_Extracted information_
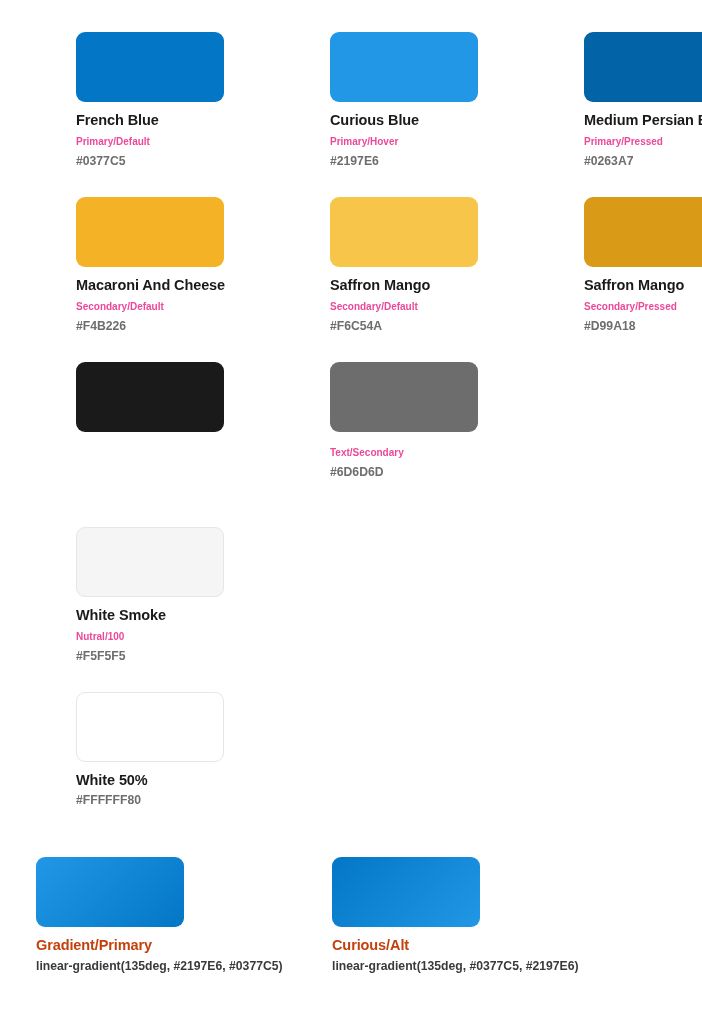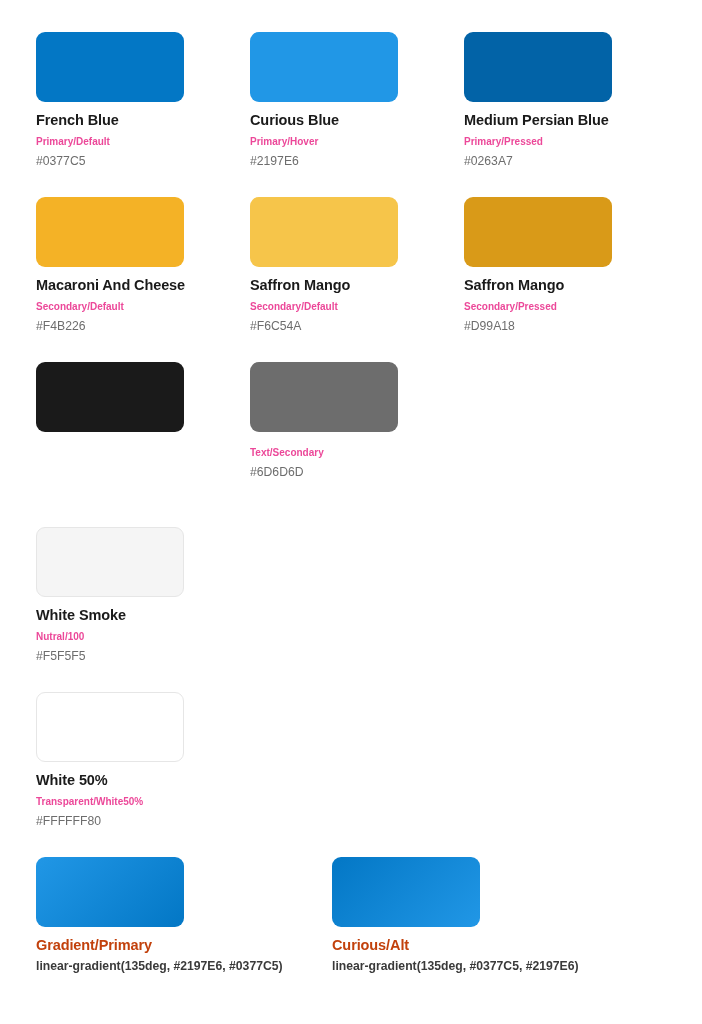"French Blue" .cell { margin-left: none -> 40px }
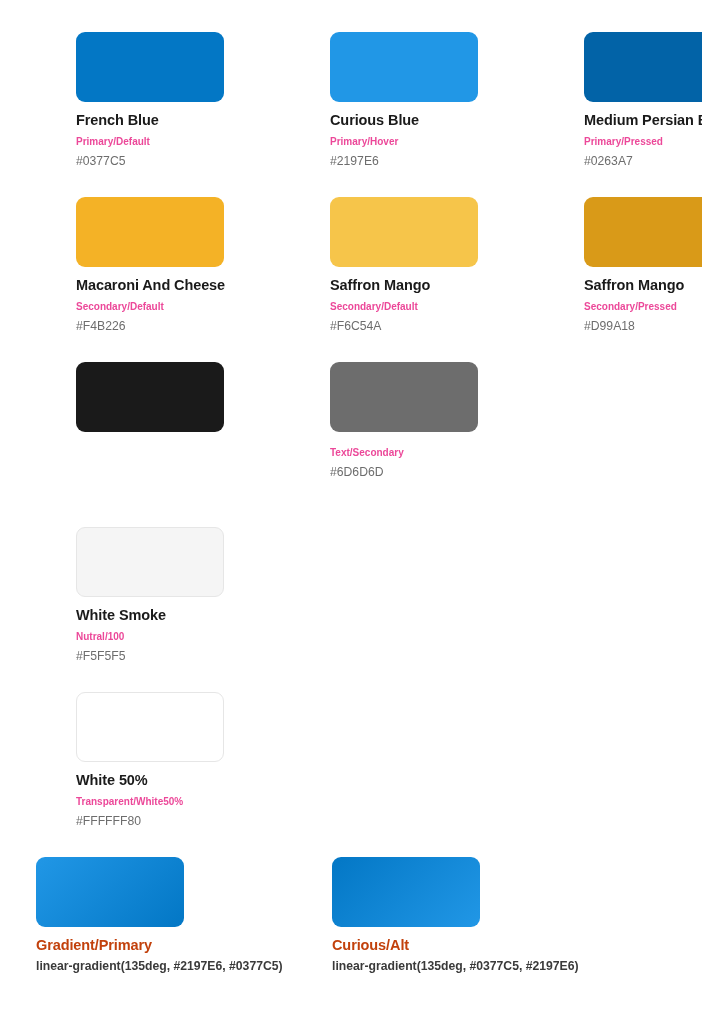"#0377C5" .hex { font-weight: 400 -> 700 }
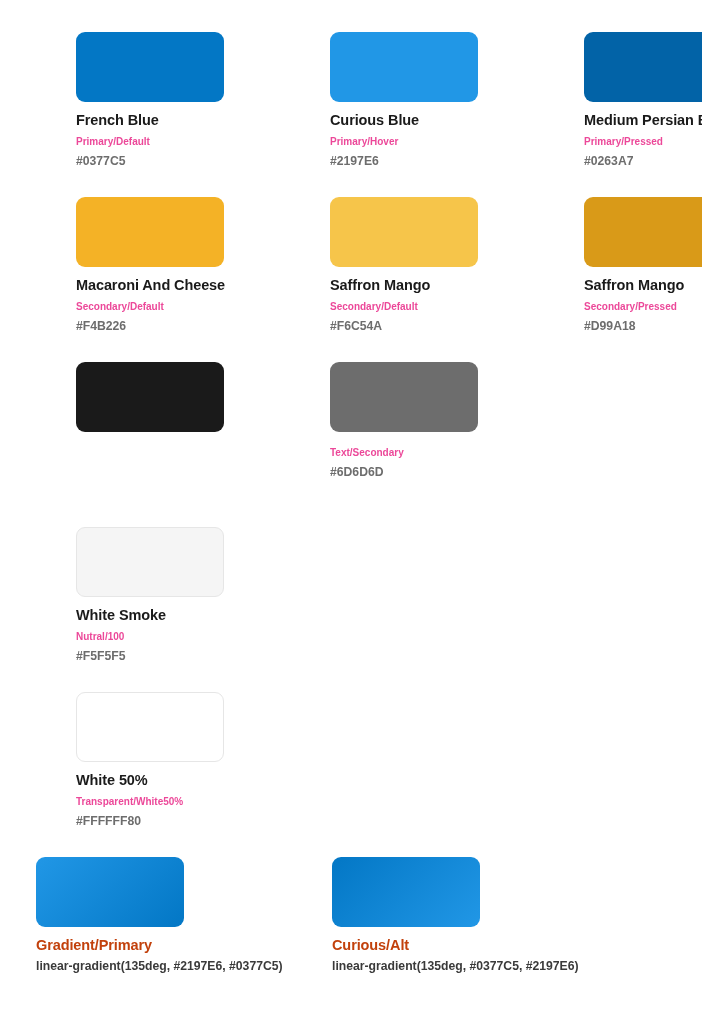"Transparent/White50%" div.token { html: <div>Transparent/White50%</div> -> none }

---

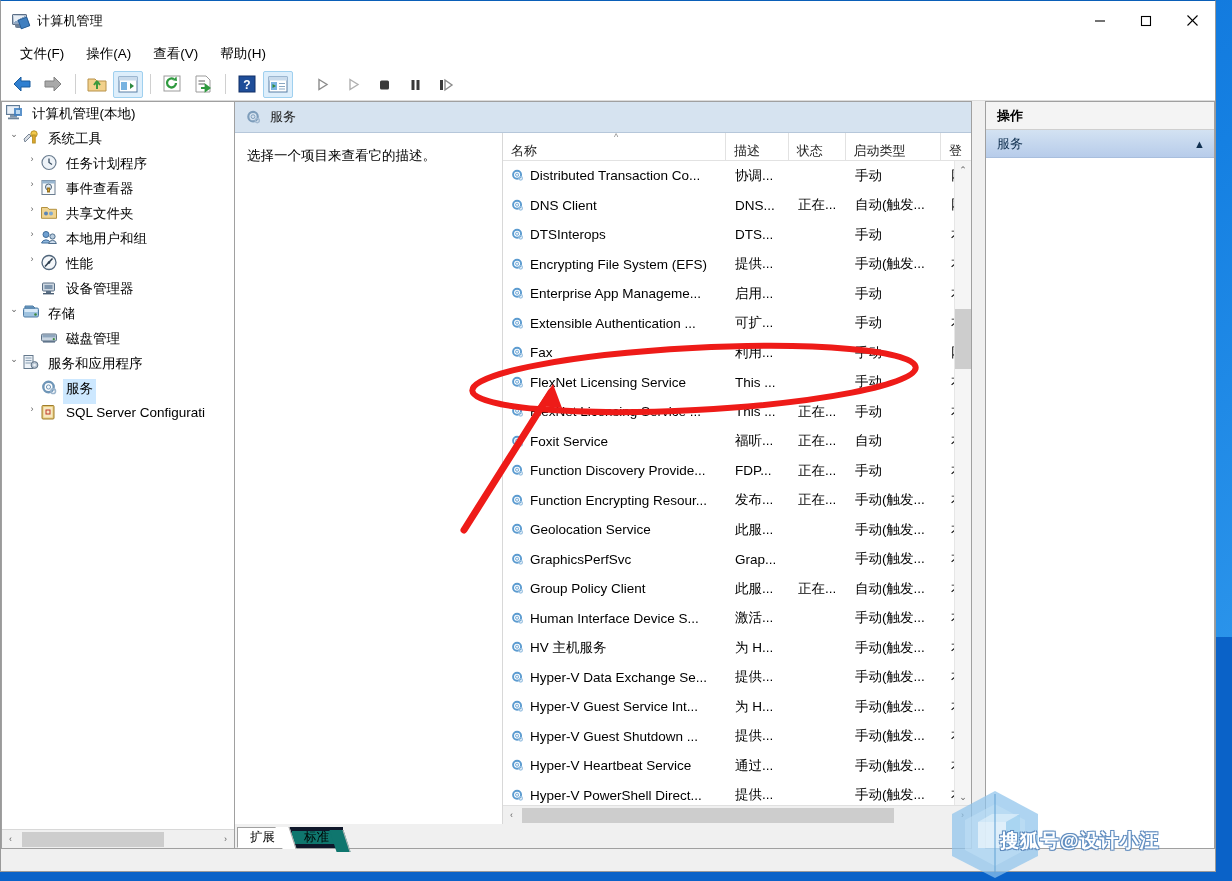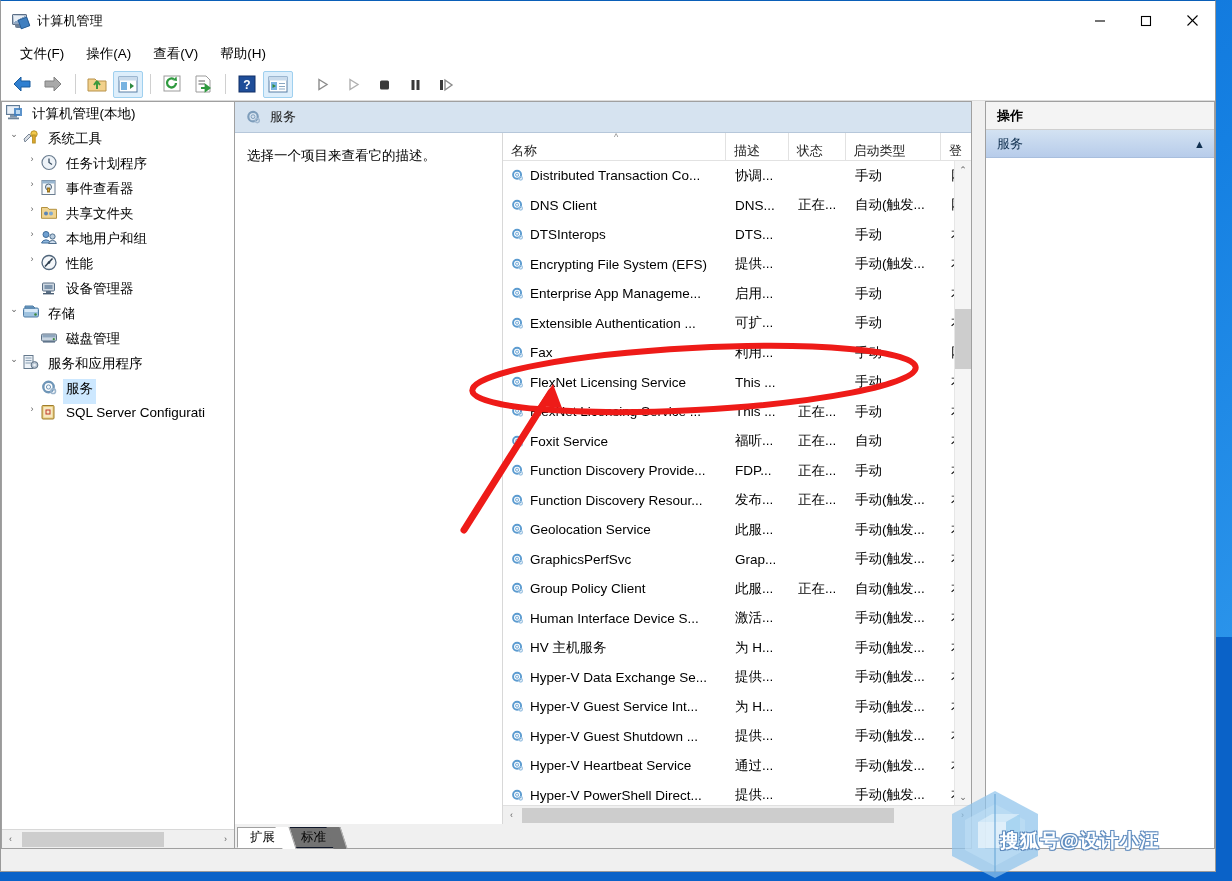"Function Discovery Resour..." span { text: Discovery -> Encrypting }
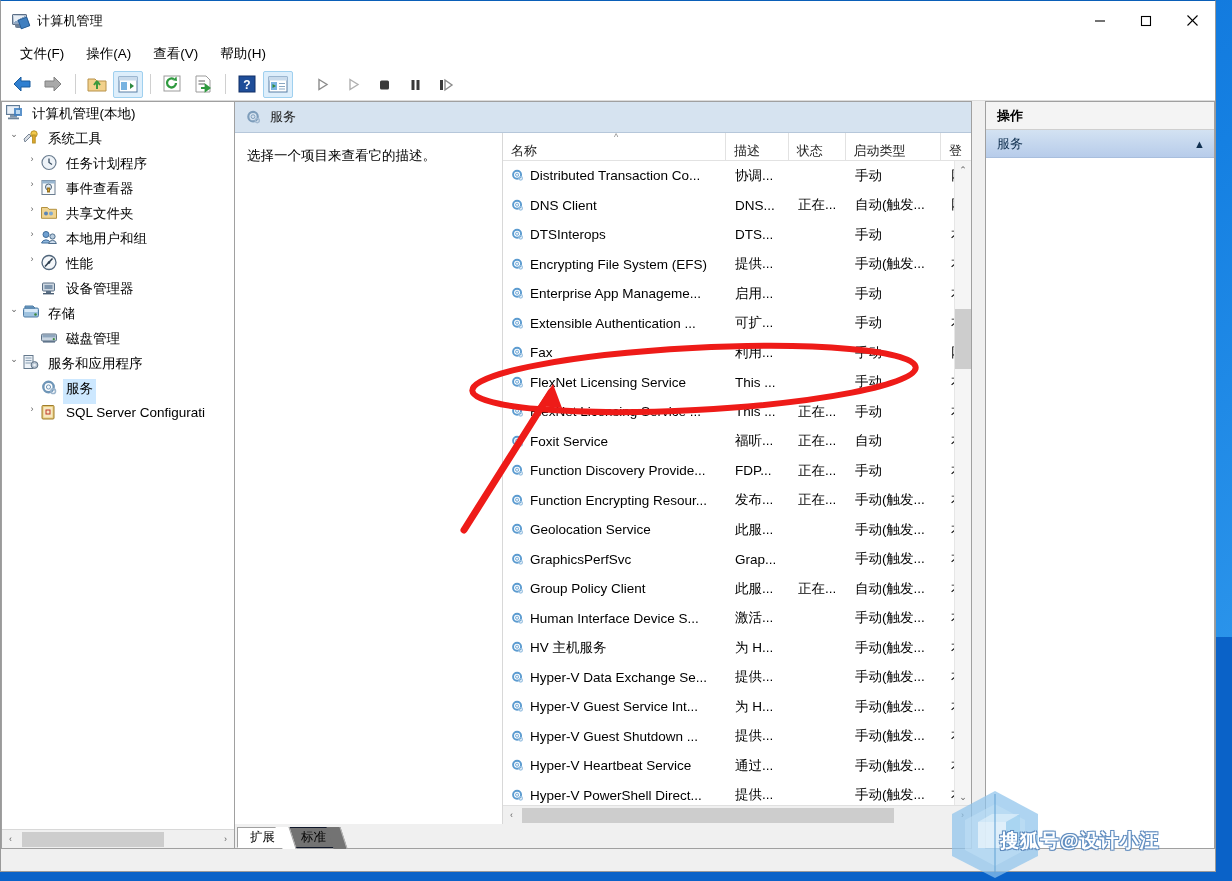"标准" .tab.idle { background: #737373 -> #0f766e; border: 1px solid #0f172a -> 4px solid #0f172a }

---

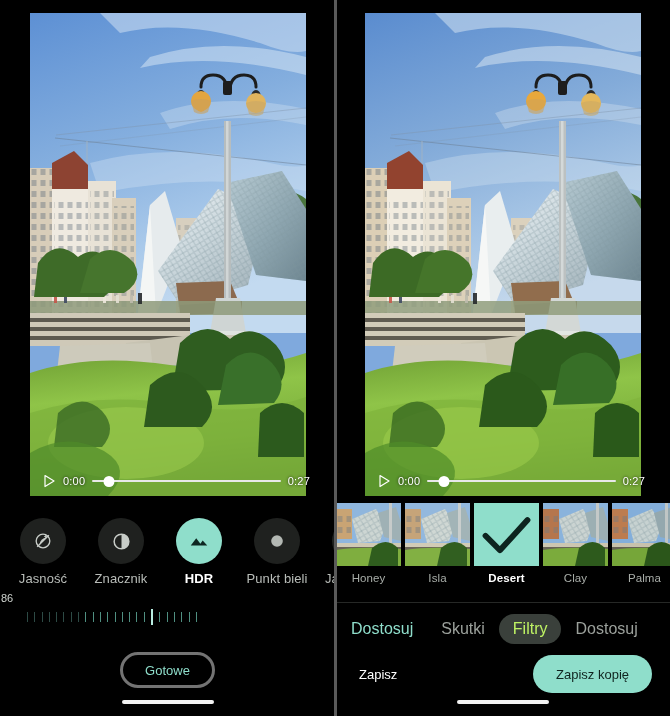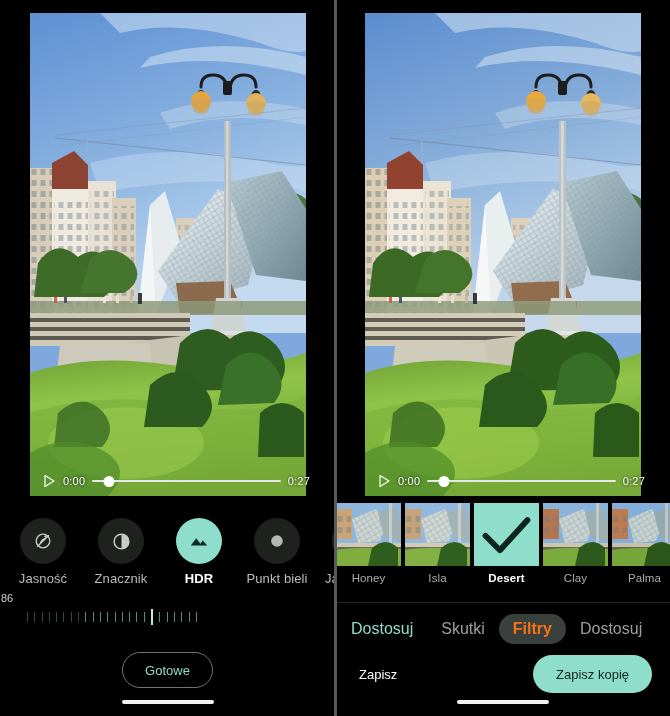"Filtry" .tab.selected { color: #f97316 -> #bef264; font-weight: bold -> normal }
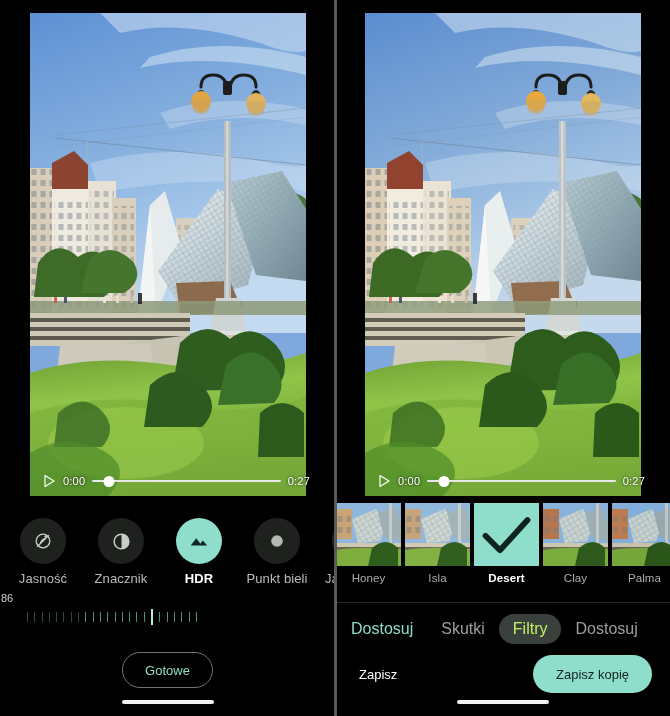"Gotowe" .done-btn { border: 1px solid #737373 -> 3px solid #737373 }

_Problem statement_
Starting with the line that has "text: Discovery ->" and going on through the line that has "background: #737373 ->", transcribe the records above exactly, but skip the pictures.

_Response_
"Function Discovery Resour..." span { text: Discovery -> Encrypting }
"标准" .tab.idle { background: #737373 -> #0f766e; border: 1px solid #0f172a -> 4px solid #0f172a }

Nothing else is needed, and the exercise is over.